Within a couple of days, the steel matting was dismantled and new sod was laid down to somewhat restore the golf course. The matting, free for the taking, was dispersed among locals and ranchers; four- by eight-foot panels of steel grid would always have some use. Dad took a grid to use as a heat vent over our sawdust-burner furnace, which heated the main floor. There was a dance that Saturday night at the county fairground’s 4-H building; to the delight of Enterprise’s young ladies, most of the Army engineer soldiers showed up. First thing the next morning, the engineers finished loading up and returned to Geiger Army Air Base.

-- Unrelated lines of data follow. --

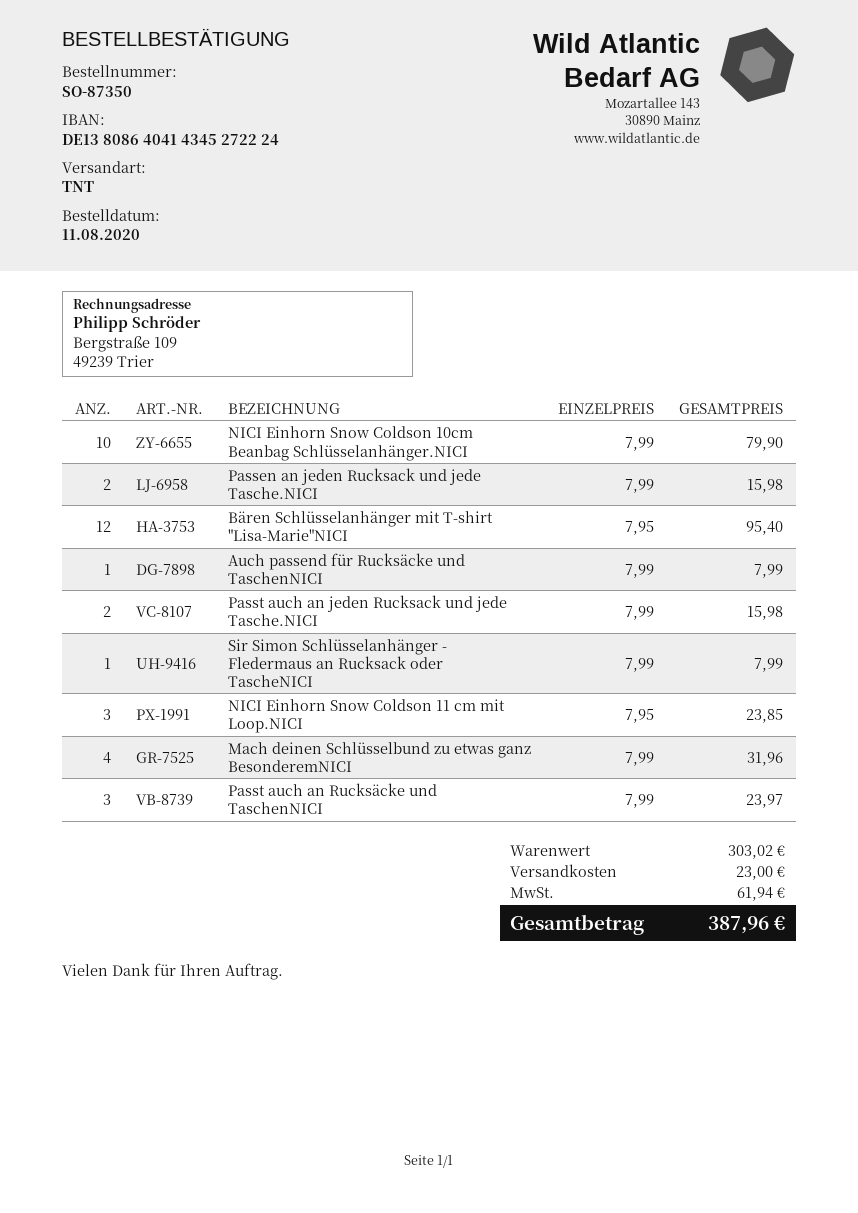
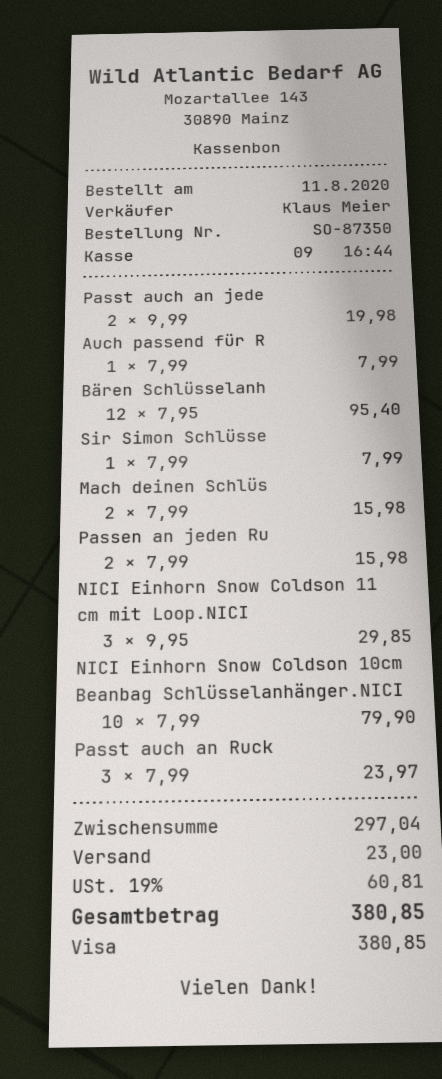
Passt auch an jeden Rucksack und jede Tasche.NICI: 2 x 7.99 = 15.98 -> 2 x 9.99 = 19.98
NICI Einhorn Snow Coldson 11 cm mit Loop.NICI: 3 x 7.95 = 23.85 -> 3 x 9.95 = 29.85
Mach deinen Schlüsselbund zu etwas ganz BesonderemNICI: 4 x 7.99 = 31.96 -> 2 x 7.99 = 15.98
subtotal: 303.02 -> 297.04
tax: 61.94 -> 60.81
total: 387.96 -> 380.85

The crew that landed in Enterprise finished training with a full crew and a brand-new B-24, which they ferried to southern Italy—they were stationed near Manduria as part of the 15th Air Corps, flying missions into Austrian industrial areas. One day, when the mission was cancelled, Botts and three of the crew headed to the nearby town. The pilot, copilot, navigator, and engineer stayed behind and later took the bomber up for some flight time. It crashed in an olive orchard a mile off the end of the runway. All were killed.
The remaining crew members filled in for other crews who had suffered casualty losses. On one mission, Botts was a waist gunner charged with throwing handfuls of aluminum foil radar chaff from a hatch. As he leaned back, he heard a loud BANG and saw that flak or a bullet had hit mere inches from where his head had just been.
Botts survived 50 missions, logged 250 combat flying hours, and returned to Enterprise to work with the Forest Service on a road survey crew. When he met Phyllis Zolman and told her he had been on the bomber that landed on the golf course, she showed him the nearly petrified orange she still had. They later married. For years after the landing, wheat ranchers north of Enterprise tilled up .50-caliber machine gun bullets that the crew had jettisoned.
Retired attorney William Bennett lives with his wife of 57 years in the lower Willamette Valley of Oregon.